Our RIP station is running Agfa Viper v1.5.1, which seems to be incompatible with our new MAC OSX (Tiger) workstation.
Can we download a PPD for our OSX that will allow us to send to neg from our new workstation?
Thanks!


----------



## MisterMe (Jun 19, 2005)

labrown said:
			
		

> Our RIP station is running Agfa Viper v1.5.1, which seems to be incompatible with our new MAC OSX (Tiger) workstation.
> Can we download a PPD for our OSX that will allow us to send to neg from our new workstation?
> Thanks!


It sounds like you are new to the business. You need to look here.


----------



## bgkarma (Jul 18, 2005)

MisterMe said:
			
		

> It sounds like you are new to the business. You need to look here.



Hi, I just stumbled across this via Google; I have started a new job, a small print shop that has a lot of old equipment (some machines still running on OS 9, others on OS X Panther).  We have an old Agfa Accuset 800 here, the drivers which run fine in OS 9, but fail to show all the settings in OS X under Acrobat, InDesign, and other apps.

What you have linked to is basically new software, which my company is not really ready to purchase at the moment.  My question then, is there an updated driver specifically for Agfa's Accuset 800 that will work on OS X via a postscript file sent to Viper 1.5.1... Any help would be MUCH appreciated.  Thanks!


----------



## MisterMe (Jul 18, 2005)

The problem is primarily hardware. The Agfa Accuset 800 is a host-based system that requires a card to be installed in your computer as you can see here. For the least expensive system, they *give* you the computer!

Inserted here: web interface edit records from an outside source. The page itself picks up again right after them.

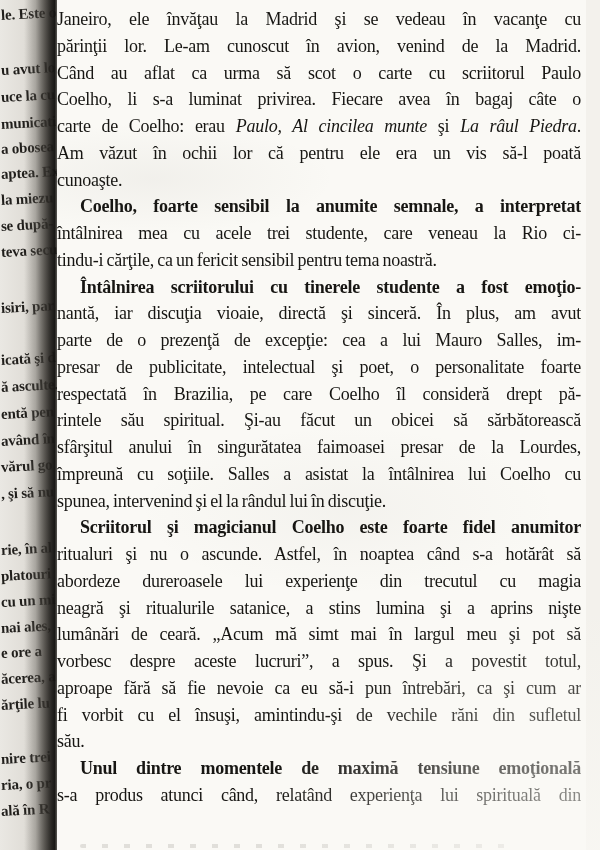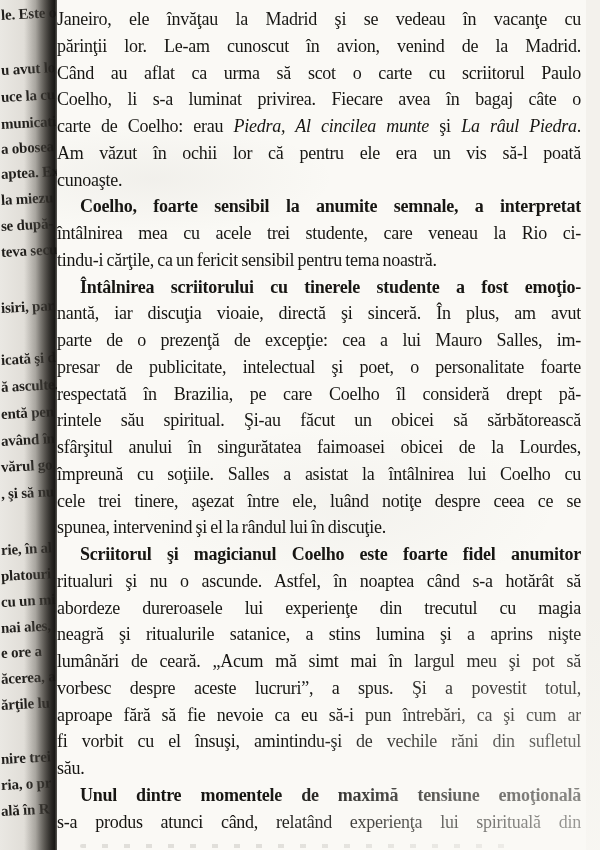--- a/index.html
+++ b/index.html
@@ -138,7 +138,7 @@
         <div class="line"><span class="">părinţii lor. Le-am cunoscut în avion, venind de la Madrid.</span></div>
         <div class="line"><span class="">Când au aflat ca urma să scot o carte cu scriitorul Paulo</span></div>
         <div class="line"><span class="">Coelho, li s-a luminat privirea. Fiecare avea în bagaj câte o</span></div>
-        <div class="line"><span class="">carte de Coelho: erau </span><span class="it">Piedra, Al cincilea munte</span><span class=""> şi </span><span class="it">La râul Piedra</span><span class="">.</span></div>
+        <div class="line"><span class="">carte de Coelho: erau </span><span class="it">Paulo, Al cincilea munte</span><span class=""> şi </span><span class="it">La râul Piedra</span><span class="">.</span></div>
         <div class="line"><span class="">Am văzut în ochii lor că pentru ele era un vis să-l poată</span></div>
         <div class="line last"><span class="">cunoaşte.</span></div>
         <div class="line indent"><span class="">Coelho, foarte sensibil la anumite semnale, a interpretat</span></div>

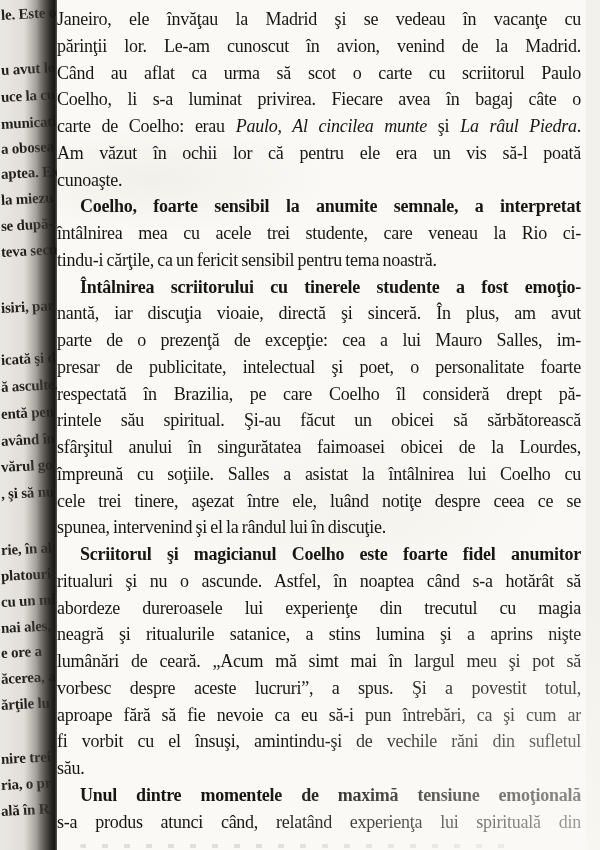--- a/index.html
+++ b/index.html
@@ -150,7 +150,7 @@
         <div class="line"><span class="">presar de publicitate, intelectual şi poet, o personalitate foarte</span></div>
         <div class="line"><span class="">respectată în Brazilia, pe care Coelho îl consideră drept pă-</span></div>
         <div class="line"><span class="">rintele său spiritual. Şi-au făcut un obicei să sărbătorească</span></div>
-        <div class="line"><span class="">sfârşitul anului în singurătatea faimoasei obicei de la Lourdes,</span></div>
+        <div class="line"><span class="">sfârşitul anului în singurătatea faimoasei presar de la Lourdes,</span></div>
         <div class="line"><span class="">împreună cu soţiile. Salles a asistat la întâlnirea lui Coelho cu</span></div>
         <div class="line"><span class="">cele trei tinere, aşezat între ele, luând notiţe despre ceea ce se</span></div>
         <div class="line last"><span class="">spunea, intervenind şi el la rândul lui în discuţie.</span></div>

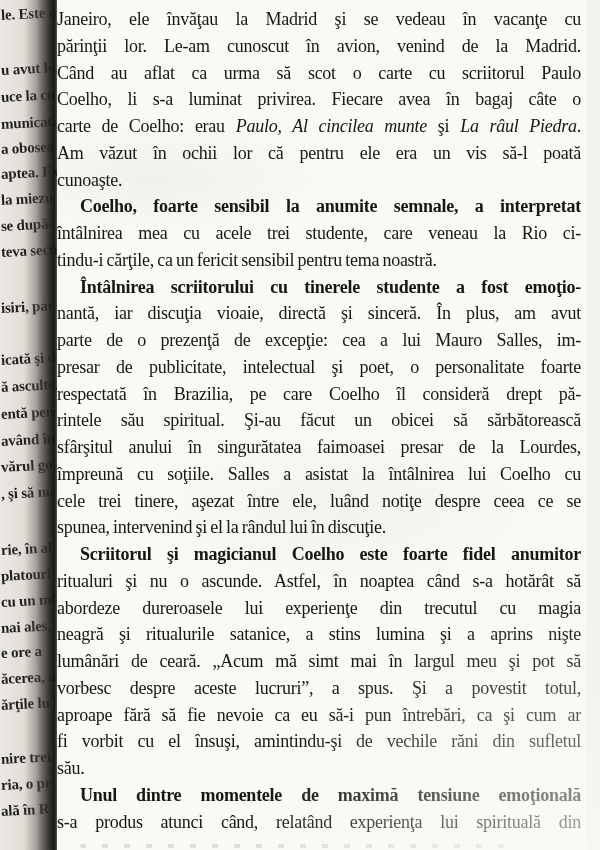--- a/index.html
+++ b/index.html
@@ -152,7 +152,6 @@
         <div class="line"><span class="">rintele său spiritual. Şi-au făcut un obicei să sărbătorească</span></div>
         <div class="line"><span class="">sfârşitul anului în singurătatea faimoasei presar de la Lourdes,</span></div>
         <div class="line"><span class="">împreună cu soţiile. Salles a asistat la întâlnirea lui Coelho cu</span></div>
-        <div class="line"><span class="">cele trei tinere, aşezat între ele, luând notiţe despre ceea ce se</span></div>
         <div class="line last"><span class="">spunea, intervenind şi el la rândul lui în discuţie.</span></div>
         <div class="line indent"><span class="">Scriitorul şi magicianul Coelho este foarte fidel anumitor</span></div>
         <div class="line"><span class="">ritualuri şi nu o ascunde. Astfel, în noaptea când s-a hotărât să</span></div>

When you send a job to the Accuset 800, you don't print to a hardware PostScript printer. You print to a software PostSript RIP. If you were printing to a hardware PostScript printer, the printer's PPD file would be compatible with virtually every version of every OS for which a PostScript driver was available. Unfortunately, software RIPs are OS and RIPkit-specific.

The bottomline is that there is no cheap upgrade path to MacOS X.


----------



## bgkarma (Jul 18, 2005)

Thank you for such a prompt reply!

Bad news, though.  I'm basically stuck on this "OS Crash" machine.  Even if I were set up with a new G5, eMac, or whatever, I'd probably have to run it along side this old G4 tower... correct?


----------